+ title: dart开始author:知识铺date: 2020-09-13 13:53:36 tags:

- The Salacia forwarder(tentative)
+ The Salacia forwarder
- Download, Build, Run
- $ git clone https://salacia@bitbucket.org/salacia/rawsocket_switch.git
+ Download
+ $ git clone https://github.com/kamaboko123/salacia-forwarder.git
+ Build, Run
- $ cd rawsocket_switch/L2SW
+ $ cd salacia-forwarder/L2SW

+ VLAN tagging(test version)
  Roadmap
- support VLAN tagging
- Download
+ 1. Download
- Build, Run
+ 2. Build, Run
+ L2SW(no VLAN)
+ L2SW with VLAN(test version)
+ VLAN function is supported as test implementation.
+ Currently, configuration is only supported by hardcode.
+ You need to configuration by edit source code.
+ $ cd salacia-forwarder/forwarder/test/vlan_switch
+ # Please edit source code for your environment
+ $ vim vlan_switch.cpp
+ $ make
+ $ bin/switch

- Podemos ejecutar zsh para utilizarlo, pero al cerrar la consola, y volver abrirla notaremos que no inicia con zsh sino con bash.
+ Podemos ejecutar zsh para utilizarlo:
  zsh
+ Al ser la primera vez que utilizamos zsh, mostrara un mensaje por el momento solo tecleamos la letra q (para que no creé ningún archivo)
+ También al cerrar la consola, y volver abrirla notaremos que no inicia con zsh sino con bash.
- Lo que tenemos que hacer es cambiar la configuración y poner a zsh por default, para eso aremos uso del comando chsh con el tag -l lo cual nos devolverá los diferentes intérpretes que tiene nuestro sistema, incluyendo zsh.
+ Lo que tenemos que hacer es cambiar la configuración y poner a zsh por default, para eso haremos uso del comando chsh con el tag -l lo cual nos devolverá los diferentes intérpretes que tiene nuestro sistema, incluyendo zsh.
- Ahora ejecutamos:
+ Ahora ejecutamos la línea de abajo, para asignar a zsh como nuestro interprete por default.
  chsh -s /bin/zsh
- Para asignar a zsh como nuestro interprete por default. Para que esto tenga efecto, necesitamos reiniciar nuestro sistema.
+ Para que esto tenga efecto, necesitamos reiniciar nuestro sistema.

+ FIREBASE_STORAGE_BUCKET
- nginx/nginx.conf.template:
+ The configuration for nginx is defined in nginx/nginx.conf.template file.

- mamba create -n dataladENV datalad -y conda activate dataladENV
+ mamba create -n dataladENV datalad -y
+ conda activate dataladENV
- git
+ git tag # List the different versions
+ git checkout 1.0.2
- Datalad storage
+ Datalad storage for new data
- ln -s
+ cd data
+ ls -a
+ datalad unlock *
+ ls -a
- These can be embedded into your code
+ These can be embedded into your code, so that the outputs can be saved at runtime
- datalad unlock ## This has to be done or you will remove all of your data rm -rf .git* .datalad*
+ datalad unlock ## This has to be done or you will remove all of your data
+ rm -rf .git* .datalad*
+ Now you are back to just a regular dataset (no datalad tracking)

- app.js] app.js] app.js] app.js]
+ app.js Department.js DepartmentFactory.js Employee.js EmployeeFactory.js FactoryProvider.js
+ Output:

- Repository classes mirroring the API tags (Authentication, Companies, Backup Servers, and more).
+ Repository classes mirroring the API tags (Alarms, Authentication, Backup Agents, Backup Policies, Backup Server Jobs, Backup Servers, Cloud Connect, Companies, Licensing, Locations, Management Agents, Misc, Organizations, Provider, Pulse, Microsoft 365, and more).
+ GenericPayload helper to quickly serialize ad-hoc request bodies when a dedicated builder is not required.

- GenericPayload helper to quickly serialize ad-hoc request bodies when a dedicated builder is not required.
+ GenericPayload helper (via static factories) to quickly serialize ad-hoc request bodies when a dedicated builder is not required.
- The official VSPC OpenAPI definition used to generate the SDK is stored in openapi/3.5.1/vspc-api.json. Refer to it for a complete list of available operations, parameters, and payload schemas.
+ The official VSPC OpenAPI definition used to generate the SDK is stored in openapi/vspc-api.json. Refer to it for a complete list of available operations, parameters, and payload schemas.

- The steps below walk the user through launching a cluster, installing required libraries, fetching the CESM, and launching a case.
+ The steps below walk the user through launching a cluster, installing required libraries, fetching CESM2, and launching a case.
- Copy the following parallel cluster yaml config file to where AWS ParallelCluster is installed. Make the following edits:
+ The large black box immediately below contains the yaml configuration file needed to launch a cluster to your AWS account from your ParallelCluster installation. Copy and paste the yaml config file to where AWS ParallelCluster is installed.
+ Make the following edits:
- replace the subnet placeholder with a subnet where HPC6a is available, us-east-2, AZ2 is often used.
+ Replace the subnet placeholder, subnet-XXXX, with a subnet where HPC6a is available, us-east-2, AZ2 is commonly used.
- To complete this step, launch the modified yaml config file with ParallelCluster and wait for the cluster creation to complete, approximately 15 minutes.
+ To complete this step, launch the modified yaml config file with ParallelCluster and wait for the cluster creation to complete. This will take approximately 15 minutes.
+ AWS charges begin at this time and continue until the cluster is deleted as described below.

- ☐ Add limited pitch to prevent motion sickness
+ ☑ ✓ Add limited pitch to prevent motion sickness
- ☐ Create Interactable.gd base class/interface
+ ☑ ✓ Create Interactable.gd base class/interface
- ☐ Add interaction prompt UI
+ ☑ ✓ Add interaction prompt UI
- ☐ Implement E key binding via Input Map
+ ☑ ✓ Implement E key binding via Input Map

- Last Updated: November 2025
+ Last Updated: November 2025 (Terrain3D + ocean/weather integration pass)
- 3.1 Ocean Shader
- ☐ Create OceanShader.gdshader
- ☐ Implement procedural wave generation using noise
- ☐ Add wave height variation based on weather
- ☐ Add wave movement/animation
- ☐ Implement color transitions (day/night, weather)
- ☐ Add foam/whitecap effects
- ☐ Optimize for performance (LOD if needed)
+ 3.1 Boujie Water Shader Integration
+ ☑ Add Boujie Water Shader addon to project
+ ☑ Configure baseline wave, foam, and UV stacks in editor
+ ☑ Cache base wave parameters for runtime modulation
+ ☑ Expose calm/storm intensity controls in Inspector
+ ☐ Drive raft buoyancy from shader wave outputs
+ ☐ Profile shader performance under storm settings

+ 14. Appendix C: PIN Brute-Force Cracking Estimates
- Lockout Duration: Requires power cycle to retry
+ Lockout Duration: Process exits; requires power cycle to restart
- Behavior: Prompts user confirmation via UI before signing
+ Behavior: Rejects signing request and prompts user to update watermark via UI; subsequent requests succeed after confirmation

◇ ◇ ◇ ◇

What the task asks: Search the records above for the word "weather" and give the number of lines where it occurs, nothing else.

Your response: 3